SFTP Offline Data Ingestion
Overview
This document defines the SFTP directory structure, file formats, metadata requirements, configuration setup, and command-specific behaviors for offline data ingestion. It serves as a reference for preparing, uploading, and validating ingestion files in a consistent manner. The guidelines ensure reliable processing, error handling, and traceability across ingestion workflows.
It applies to the following ingestion types:
-
UPSBATCH: User profile and segment ingestion
-
UPSLINK: User identity linking
-
HIVEUPLOAD: Hive table uploads
SFTP Directory Structure
All ingestion files must be uploaded to the configured SFTP base path (ftpBasePath). The directory structure is organized to separate ingestion types and maintain a clear lifecycle of files from upload to processing and archival.
Directory Layout
/
└── offline_data/ (ftpBasePath – configurable)

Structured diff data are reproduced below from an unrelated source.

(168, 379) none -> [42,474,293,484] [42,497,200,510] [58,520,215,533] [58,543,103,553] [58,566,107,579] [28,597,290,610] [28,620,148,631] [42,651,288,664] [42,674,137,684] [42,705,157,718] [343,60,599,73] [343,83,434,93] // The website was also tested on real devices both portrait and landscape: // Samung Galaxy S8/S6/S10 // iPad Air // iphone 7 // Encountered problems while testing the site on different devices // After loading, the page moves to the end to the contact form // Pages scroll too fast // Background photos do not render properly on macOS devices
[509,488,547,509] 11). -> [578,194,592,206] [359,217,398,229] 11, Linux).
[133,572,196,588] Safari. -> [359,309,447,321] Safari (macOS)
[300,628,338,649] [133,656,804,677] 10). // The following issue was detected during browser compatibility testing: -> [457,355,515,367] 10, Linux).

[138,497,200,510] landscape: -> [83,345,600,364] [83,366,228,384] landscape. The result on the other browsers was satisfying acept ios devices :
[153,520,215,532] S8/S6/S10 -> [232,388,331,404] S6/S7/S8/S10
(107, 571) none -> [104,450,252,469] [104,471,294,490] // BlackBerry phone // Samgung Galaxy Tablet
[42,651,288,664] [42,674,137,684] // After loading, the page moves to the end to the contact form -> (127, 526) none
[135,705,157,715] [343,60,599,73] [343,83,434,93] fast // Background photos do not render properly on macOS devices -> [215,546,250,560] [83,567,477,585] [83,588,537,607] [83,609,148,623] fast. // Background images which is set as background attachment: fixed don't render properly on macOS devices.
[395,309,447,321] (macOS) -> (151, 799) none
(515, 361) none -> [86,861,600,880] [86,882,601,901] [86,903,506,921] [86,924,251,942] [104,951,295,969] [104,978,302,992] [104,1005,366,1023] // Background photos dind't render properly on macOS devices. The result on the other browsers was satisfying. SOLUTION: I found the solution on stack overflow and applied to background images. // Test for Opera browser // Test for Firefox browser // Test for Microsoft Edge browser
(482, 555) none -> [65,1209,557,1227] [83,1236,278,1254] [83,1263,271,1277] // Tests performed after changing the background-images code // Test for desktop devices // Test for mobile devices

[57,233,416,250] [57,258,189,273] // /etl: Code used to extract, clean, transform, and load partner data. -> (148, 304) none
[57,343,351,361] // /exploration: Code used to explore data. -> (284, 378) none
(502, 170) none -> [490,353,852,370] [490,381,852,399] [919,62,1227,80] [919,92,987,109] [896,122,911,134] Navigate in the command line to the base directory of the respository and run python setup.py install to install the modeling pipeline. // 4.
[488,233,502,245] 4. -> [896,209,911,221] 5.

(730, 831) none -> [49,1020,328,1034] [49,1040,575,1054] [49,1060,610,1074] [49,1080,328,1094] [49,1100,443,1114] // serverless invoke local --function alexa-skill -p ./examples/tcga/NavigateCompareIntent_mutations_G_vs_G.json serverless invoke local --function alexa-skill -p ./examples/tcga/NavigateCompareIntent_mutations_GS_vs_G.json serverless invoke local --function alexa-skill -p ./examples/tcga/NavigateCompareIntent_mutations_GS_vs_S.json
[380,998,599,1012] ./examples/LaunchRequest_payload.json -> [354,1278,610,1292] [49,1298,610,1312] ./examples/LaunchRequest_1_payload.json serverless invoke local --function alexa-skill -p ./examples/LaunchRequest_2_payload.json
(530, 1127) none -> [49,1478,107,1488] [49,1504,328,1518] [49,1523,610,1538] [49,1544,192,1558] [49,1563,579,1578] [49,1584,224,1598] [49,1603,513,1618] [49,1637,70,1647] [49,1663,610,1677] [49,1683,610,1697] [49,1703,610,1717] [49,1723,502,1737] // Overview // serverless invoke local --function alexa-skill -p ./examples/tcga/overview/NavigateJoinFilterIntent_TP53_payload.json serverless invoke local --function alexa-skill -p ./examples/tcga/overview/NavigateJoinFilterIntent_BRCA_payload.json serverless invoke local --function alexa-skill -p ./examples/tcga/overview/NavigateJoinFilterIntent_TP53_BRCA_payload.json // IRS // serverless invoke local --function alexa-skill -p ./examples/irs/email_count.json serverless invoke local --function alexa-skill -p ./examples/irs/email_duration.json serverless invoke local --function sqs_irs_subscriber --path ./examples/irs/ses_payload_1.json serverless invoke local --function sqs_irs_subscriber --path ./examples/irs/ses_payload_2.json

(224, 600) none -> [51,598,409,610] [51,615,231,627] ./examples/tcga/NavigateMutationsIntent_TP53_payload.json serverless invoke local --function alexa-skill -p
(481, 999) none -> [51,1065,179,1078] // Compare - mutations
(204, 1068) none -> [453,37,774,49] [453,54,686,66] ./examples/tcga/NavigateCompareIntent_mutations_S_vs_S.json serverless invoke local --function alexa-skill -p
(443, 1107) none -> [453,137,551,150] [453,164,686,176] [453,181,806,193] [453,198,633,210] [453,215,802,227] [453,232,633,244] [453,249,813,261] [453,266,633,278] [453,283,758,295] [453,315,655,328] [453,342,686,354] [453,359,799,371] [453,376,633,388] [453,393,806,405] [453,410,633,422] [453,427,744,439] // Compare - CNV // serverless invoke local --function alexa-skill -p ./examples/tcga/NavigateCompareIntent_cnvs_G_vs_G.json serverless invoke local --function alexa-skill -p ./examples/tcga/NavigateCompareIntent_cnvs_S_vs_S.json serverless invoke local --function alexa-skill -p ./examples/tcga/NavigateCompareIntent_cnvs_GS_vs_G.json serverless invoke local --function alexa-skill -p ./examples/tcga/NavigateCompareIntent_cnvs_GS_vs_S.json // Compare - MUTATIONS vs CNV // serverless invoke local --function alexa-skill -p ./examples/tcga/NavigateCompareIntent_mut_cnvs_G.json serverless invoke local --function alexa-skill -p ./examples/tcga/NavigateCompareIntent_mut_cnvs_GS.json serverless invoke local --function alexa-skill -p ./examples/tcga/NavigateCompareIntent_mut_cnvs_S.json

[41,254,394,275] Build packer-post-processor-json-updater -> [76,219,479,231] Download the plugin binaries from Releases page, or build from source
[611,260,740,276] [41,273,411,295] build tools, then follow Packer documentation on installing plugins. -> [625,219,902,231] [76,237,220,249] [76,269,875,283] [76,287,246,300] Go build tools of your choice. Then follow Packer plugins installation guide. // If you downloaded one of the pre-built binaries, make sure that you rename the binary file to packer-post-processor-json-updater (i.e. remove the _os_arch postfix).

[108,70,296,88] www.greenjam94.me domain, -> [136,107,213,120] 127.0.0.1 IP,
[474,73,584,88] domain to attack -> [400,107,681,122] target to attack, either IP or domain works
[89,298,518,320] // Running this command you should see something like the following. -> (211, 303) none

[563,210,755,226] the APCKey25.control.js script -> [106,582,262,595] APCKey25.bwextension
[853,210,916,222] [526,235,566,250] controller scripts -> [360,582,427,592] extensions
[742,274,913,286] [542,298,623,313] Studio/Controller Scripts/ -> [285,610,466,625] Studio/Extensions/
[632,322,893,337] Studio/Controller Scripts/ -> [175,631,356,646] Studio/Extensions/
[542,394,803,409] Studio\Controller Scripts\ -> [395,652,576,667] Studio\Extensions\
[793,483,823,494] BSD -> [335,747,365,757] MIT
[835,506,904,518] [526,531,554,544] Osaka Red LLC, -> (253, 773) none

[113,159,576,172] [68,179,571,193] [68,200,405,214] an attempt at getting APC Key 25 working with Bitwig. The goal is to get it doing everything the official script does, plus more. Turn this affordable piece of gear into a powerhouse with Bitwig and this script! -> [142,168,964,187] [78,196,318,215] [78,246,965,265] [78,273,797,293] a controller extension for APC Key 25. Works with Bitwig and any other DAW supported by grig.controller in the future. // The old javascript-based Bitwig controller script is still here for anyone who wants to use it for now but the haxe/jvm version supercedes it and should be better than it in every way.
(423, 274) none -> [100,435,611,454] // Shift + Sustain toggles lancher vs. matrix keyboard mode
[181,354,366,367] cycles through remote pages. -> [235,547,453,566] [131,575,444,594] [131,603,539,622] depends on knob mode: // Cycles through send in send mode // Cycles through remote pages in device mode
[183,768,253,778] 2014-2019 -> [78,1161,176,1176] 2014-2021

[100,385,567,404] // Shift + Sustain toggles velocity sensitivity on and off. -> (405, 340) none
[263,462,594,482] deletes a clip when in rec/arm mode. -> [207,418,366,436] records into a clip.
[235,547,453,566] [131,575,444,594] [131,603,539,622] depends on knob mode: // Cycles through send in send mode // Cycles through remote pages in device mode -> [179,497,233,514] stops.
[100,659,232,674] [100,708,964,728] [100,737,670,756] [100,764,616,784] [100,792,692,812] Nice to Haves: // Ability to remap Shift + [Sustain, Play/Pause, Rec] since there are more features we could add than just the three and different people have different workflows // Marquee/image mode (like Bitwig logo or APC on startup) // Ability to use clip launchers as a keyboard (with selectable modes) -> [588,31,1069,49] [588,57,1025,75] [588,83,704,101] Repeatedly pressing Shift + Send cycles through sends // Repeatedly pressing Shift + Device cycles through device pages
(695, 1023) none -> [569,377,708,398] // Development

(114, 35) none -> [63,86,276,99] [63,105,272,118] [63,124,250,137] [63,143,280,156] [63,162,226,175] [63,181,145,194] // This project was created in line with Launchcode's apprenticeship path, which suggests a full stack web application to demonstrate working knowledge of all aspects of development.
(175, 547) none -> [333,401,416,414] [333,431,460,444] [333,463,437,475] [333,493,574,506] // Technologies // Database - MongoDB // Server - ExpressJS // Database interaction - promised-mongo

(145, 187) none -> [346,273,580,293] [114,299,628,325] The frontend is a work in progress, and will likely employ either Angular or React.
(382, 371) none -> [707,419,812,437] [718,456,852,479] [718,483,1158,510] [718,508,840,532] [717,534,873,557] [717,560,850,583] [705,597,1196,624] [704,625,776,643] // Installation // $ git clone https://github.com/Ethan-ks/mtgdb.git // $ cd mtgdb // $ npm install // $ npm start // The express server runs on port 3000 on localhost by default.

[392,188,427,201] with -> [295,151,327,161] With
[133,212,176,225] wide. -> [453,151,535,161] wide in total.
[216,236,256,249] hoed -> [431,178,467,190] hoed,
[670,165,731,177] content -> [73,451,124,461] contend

├── upsbatch/ UPS batch ingestion
├── upslink/ User linking ingestion
├── hiveupload/ Hive table uploads
└── archive/
├── processing/ Temporary processing area
│ ├── upsbatch/
│ ├── upslink/
│ └── hiveupload/
├── processed/ Successfully processed files
│ └── YYYYMMDDHHMMSS/
│ ├── upsbatch/
│ ├── upslink/
│ └── hiveupload/
└── failed/ Failed files with error logs
└── YYYYMMDDHHMMSS/
├── upsbatch/
├── upslink/
└── hiveupload/
Timestamped directories ensure traceability and auditability. Failed files are stored along with corresponding .error logs, which provide details about processing failures for debugging and reprocessing.
Supported Compressed File Formats
This section defines the allowed archive formats for uploading ingestion files. Restricting supported formats ensures compatibility with the ingestion pipeline and prevents processing errors due to unsupported compression types.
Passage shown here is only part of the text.